私が幼い頃の父は苺のハウス栽培を始めたり、夏はほとんどの夏野菜を作っていた。晴れの日は朝から晩まで作業をし、雨の日は本を読んで学んでいたのを思い出す。
昨日、斎場に向かう途中、急に幼い頃の記憶を思い出した。父の運転する車の助手席で祖母に抱っこされて成田の青果市場まで、何度も通っていた。
当時、作っていた苺を出荷するために一緒に通った道であった。家族総出で苺を摘み、選別してパックに詰め、段ボール箱に入れて、出荷する。家中が苺の匂いに満ち溢れ、幼い我々兄弟は、ドンブリいっぱいの苺に缶詰の練乳を掛けて食べていた。
当時は、機械化が進んでいなかったので、「結(ゆい)」と言って、近所の人達で、お互いに作業を手伝う風習があり、幼い頃の私は、その言葉やその場の雰囲気が大好きであった。その後、どんどん作業の機械化が進み「結(ゆい)」と言う言葉も聞かなくなったが、今後、また復活するように思っている。

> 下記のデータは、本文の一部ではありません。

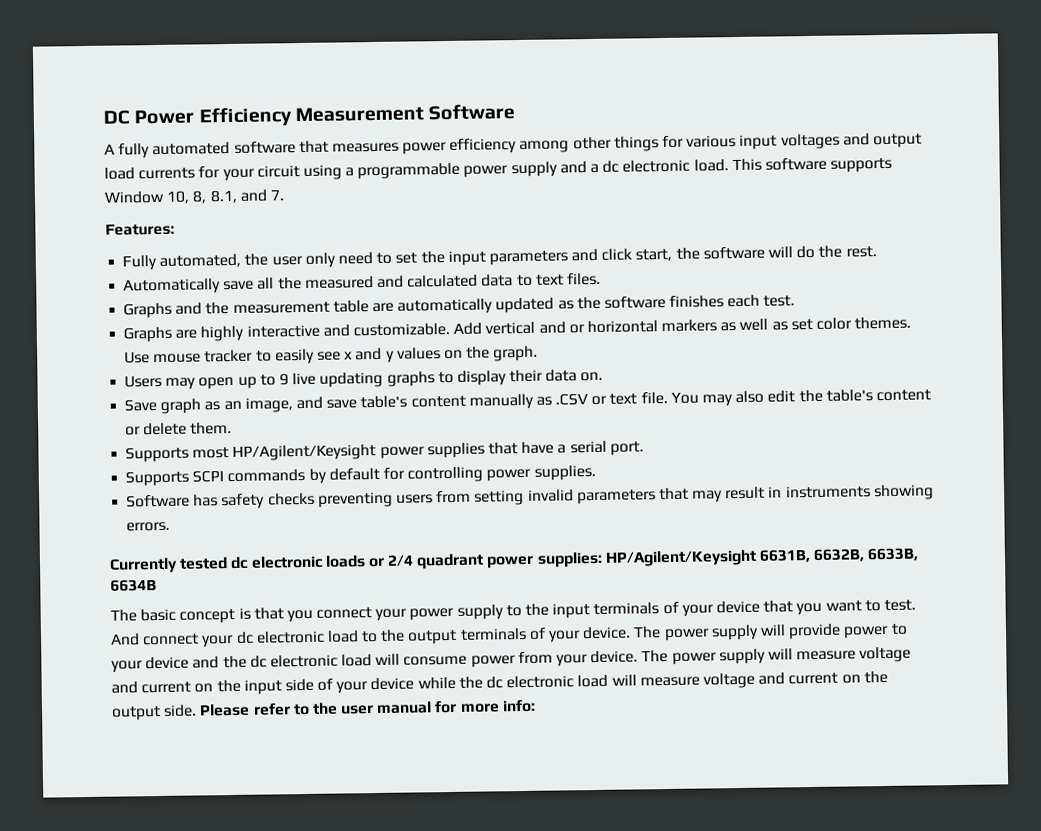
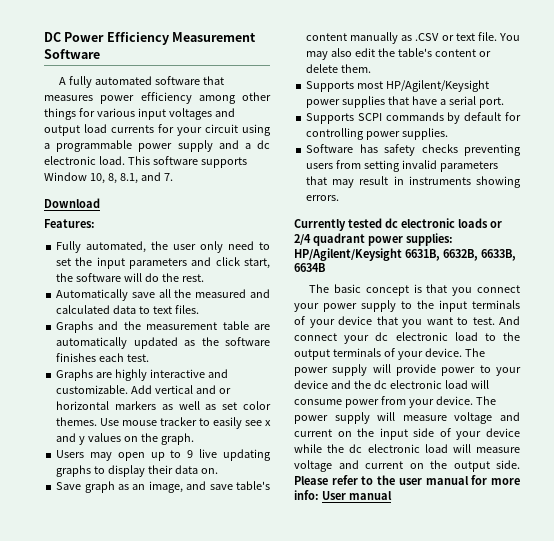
(285, 195) none -> [44,198,100,208] // Download
(536, 706) none -> [321,491,392,500] User manual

父は、研究熱心で、誰も始めていないことに挑戦していた。肥料も、米糠を発酵させて作ったりしていたので、晩年作っていたサツマイモは、都内の市場でも高評価だったようだ。都内で高評価のサツマイモだと聞いて、その箱を見たら、生産者が父だったと今日参列してくれた方が、教えてくれた。
今日、初めて聞いたが、母が嫁いできた頃は、土間でヒヨコを育てて販売していたそうだ。夜中に起きて世話をして、少しでも稼ぐために苦労をしていたとのこと。そんな話、本人から聞きたかったなということが、たくさんあったが、それはもう叶わない。
父から学んだこと、それは実直で真面目な姿勢であり、学びチャレンジする姿だったと今日、改めて感じた。
大きかった背中が、小さく見えた時期もあったが、自分には出来ないことを沢山実践した父を尊敬する。
これからは、天から見守り応援してくれると思うので、しっかりと自分の道を歩んで行きたいと思う。